## To do
A line qualifies if it holds the string "name". Copy every qualifying line from the records.

## Exercise data
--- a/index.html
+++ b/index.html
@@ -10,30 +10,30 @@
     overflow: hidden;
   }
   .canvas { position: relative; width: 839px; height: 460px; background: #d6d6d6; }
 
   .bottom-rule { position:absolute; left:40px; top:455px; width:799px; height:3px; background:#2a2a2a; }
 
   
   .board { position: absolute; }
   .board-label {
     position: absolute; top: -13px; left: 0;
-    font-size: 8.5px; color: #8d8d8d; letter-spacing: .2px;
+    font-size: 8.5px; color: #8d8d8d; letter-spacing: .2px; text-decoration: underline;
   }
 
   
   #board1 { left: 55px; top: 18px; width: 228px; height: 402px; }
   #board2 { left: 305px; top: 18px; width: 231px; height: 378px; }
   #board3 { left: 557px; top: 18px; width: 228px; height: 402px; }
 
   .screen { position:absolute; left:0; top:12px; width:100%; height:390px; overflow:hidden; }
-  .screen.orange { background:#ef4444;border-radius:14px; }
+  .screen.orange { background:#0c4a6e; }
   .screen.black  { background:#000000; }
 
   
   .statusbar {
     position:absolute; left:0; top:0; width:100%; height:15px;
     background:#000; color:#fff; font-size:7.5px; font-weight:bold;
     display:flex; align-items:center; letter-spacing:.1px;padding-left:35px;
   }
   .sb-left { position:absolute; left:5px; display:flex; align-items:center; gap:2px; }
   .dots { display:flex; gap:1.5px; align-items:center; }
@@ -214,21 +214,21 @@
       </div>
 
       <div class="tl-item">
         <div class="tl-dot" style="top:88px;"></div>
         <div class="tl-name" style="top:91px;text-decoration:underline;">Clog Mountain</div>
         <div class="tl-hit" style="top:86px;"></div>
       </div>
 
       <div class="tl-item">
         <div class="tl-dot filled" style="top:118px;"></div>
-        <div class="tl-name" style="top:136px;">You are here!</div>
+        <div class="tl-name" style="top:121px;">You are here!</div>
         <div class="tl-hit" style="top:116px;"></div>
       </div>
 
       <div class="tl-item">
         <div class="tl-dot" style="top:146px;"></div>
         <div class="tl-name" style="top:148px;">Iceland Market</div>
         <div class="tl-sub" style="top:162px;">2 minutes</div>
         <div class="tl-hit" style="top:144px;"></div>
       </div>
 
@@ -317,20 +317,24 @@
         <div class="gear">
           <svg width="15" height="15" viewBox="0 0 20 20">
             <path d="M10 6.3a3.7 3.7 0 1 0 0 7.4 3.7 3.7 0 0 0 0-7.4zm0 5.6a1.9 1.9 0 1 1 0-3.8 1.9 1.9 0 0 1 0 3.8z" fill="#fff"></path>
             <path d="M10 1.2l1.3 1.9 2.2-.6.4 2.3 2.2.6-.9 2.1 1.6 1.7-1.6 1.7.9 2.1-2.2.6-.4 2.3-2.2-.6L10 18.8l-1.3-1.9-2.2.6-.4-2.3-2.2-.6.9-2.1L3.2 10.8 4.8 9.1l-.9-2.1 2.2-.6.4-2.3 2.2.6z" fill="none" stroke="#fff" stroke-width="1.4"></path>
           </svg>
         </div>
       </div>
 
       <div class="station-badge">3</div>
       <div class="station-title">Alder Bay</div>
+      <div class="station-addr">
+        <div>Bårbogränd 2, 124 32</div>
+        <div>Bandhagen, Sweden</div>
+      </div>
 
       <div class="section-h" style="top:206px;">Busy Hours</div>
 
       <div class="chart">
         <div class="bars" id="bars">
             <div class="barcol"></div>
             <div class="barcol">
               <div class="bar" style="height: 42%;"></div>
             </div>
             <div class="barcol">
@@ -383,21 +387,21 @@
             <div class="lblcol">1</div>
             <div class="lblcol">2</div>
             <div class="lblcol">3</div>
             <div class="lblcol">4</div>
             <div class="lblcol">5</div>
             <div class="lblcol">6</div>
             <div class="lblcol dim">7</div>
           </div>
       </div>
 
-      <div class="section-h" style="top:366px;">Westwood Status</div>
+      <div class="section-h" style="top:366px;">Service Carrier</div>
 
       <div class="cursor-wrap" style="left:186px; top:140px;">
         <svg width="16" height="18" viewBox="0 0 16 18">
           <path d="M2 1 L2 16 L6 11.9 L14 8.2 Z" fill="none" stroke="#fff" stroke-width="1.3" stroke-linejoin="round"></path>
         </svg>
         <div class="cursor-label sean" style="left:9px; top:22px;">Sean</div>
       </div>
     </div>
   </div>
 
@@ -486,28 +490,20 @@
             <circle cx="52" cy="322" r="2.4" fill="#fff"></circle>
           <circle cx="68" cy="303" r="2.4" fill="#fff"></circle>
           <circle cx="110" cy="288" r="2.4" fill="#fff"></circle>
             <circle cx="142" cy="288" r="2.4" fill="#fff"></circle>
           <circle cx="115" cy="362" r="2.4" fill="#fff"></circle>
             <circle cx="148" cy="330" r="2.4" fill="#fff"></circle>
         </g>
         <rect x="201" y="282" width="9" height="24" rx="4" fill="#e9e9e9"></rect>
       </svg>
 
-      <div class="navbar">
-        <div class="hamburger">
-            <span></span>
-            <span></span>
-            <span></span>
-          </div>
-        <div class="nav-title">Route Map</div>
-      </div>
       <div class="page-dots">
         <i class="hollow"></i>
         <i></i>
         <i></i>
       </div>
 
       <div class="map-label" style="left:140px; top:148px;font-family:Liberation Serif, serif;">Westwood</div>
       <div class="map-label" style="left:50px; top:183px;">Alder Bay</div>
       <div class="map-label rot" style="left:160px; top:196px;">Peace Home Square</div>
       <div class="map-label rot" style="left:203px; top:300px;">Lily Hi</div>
==
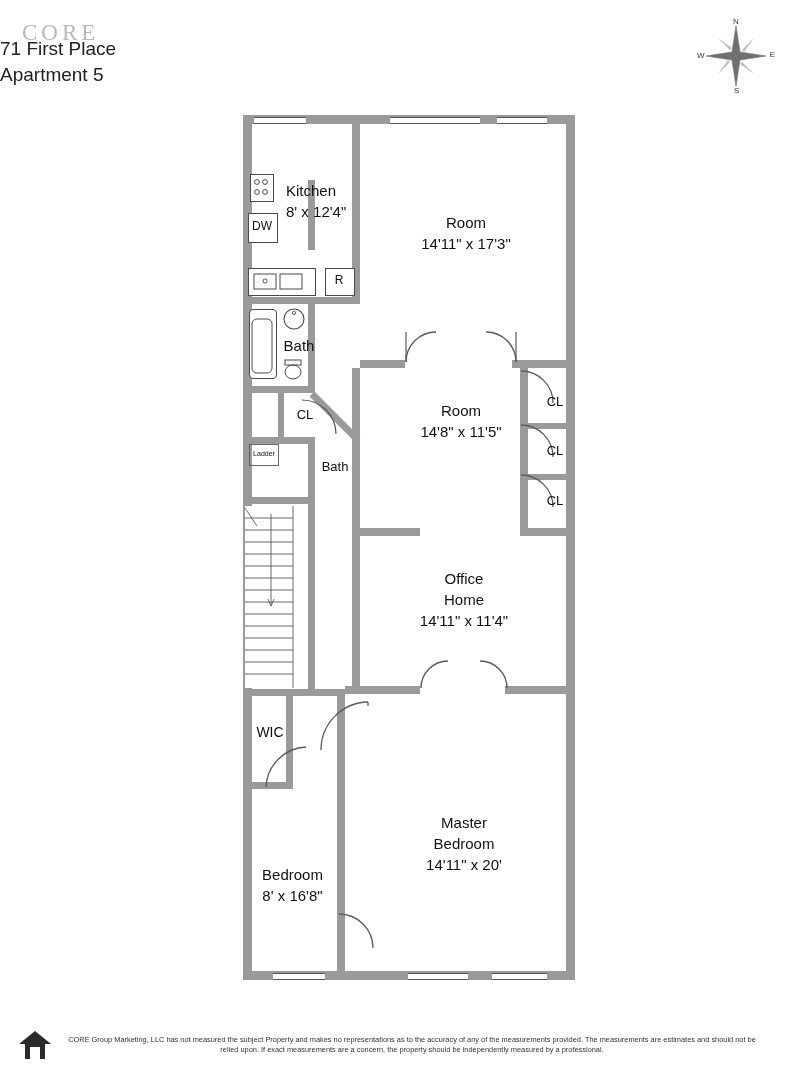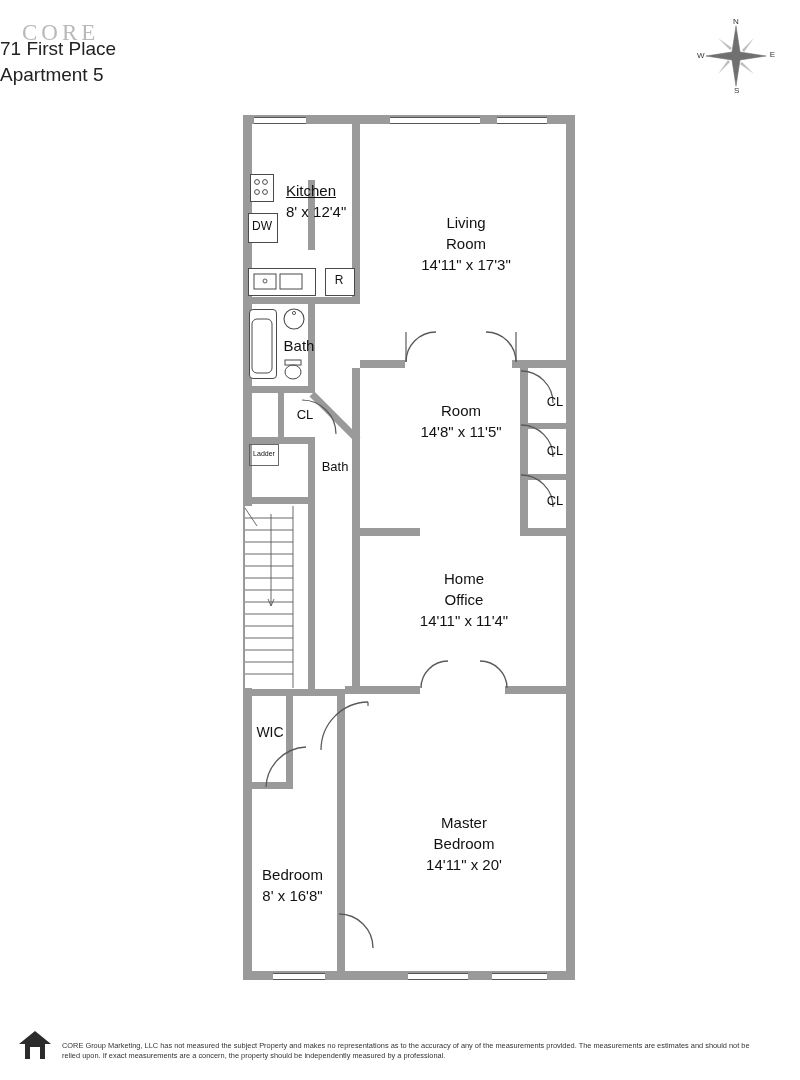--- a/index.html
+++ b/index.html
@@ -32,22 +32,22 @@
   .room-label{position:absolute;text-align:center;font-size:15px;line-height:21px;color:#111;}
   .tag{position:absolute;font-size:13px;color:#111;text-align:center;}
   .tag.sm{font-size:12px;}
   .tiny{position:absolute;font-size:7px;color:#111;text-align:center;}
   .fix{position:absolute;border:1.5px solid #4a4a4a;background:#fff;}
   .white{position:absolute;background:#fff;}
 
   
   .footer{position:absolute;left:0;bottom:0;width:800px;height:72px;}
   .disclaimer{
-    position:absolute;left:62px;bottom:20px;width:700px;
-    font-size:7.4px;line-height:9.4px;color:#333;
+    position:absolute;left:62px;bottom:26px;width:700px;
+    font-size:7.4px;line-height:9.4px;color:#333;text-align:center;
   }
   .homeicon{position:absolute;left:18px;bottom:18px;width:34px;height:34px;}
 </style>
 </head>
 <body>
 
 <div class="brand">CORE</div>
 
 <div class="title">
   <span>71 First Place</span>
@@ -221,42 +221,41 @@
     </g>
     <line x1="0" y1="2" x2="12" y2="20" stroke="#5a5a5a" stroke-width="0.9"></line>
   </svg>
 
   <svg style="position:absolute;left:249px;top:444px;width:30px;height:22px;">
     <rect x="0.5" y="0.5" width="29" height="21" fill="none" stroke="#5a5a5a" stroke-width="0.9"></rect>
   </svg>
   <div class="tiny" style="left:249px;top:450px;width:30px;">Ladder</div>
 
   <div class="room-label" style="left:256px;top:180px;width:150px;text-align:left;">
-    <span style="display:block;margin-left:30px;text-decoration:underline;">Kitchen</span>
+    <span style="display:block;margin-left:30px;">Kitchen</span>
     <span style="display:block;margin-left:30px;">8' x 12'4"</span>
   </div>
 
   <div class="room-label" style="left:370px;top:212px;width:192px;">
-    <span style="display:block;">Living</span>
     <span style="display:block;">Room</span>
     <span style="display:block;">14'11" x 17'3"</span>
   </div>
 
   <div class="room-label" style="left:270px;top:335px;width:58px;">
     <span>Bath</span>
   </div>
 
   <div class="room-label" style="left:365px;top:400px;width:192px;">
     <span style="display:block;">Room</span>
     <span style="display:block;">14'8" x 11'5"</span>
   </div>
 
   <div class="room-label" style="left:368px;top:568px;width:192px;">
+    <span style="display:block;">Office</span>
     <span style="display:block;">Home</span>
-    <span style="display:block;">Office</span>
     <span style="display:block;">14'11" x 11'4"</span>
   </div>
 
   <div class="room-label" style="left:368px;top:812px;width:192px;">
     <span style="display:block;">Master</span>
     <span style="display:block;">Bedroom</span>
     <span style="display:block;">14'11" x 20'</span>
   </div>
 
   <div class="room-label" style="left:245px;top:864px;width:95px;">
==
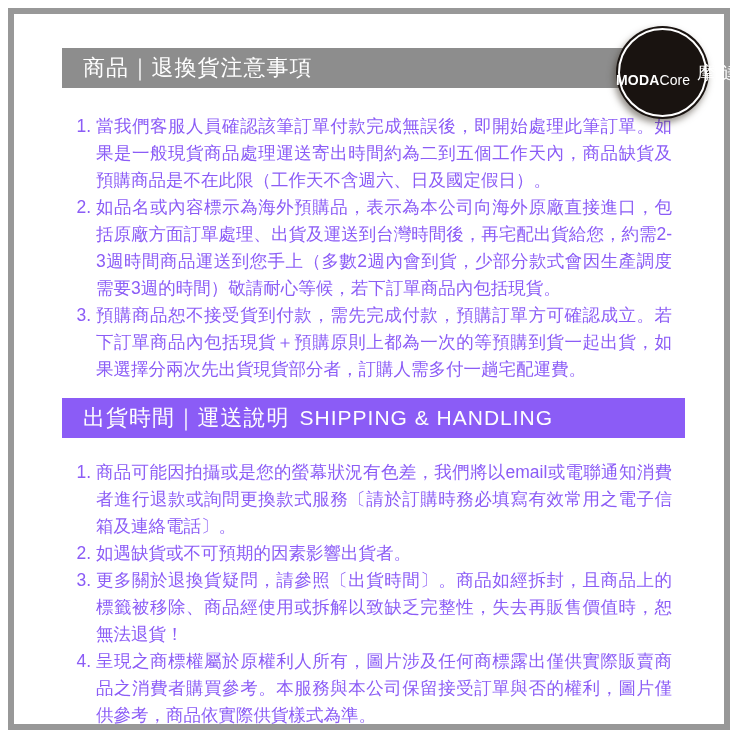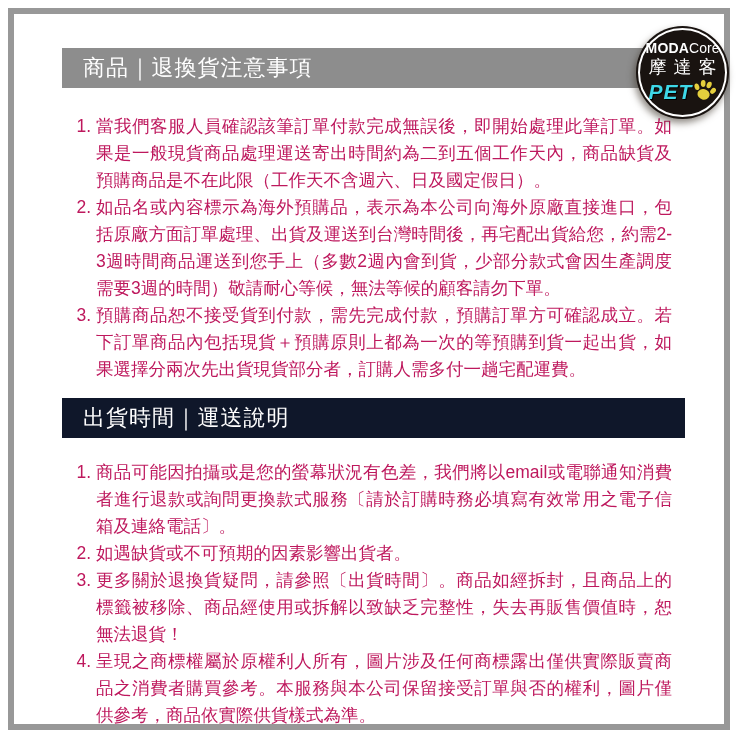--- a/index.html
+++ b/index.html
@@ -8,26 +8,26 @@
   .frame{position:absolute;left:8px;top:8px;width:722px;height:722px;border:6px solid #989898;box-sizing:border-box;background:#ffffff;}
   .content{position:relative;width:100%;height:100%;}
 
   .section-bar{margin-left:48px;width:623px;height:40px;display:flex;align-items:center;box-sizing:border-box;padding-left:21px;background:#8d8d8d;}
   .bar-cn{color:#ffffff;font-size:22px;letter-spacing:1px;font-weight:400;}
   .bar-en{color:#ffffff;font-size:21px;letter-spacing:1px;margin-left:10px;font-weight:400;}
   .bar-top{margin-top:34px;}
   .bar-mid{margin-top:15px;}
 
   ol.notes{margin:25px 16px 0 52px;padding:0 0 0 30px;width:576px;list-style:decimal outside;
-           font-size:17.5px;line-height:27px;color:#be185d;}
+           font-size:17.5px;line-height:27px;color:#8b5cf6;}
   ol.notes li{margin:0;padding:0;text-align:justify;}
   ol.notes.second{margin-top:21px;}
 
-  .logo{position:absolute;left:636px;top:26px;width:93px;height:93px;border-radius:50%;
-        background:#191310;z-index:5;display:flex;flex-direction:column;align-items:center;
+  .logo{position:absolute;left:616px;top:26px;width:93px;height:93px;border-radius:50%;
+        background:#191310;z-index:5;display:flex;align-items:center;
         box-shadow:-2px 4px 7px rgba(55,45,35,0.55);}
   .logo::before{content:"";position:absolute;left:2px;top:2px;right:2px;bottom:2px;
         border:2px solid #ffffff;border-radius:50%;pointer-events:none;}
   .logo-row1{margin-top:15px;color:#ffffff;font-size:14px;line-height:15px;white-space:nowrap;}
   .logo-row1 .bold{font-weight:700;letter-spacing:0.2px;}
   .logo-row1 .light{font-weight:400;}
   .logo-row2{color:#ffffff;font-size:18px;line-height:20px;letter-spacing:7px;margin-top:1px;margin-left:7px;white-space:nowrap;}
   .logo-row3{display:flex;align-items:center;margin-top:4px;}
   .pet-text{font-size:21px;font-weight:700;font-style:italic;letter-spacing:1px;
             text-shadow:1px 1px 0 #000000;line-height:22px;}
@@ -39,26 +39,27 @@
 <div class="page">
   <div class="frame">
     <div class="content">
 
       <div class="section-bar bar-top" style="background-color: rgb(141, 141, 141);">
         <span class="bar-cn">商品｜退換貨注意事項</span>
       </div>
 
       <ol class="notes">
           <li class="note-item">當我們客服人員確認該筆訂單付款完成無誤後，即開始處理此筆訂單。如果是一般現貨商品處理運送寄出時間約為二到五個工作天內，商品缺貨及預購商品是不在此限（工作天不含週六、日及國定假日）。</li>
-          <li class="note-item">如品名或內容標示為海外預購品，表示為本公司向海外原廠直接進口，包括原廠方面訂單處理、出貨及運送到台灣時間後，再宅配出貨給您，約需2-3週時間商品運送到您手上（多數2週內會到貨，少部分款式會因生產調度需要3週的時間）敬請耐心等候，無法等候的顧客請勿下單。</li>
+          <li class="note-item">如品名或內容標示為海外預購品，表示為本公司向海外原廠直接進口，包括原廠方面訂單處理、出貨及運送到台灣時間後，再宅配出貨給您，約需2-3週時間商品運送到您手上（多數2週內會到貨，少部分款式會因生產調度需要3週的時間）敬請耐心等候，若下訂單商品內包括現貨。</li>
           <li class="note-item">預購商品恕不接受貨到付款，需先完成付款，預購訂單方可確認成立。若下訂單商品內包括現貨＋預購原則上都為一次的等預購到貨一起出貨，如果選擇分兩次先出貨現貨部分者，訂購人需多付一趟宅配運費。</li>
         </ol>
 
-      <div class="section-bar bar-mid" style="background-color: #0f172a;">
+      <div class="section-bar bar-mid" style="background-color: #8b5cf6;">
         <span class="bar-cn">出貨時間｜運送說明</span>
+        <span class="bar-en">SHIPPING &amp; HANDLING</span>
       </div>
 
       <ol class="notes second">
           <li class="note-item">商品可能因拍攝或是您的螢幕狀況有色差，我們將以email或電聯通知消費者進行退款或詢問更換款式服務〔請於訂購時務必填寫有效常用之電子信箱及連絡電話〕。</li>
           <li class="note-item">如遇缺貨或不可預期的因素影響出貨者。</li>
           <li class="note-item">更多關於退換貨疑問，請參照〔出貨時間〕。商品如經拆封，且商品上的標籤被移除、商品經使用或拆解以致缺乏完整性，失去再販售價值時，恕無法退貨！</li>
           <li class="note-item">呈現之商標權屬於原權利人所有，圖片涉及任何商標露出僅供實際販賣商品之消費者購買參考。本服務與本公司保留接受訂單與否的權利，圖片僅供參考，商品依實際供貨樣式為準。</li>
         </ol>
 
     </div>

## Expected answer
         <div class="tl-name" style="top:91px;text-decoration:underline;">Clog Mountain</div>
-        <div class="tl-name" style="top:136px;">You are here!</div>
+        <div class="tl-name" style="top:121px;">You are here!</div>
         <div class="tl-name" style="top:148px;">Iceland Market</div>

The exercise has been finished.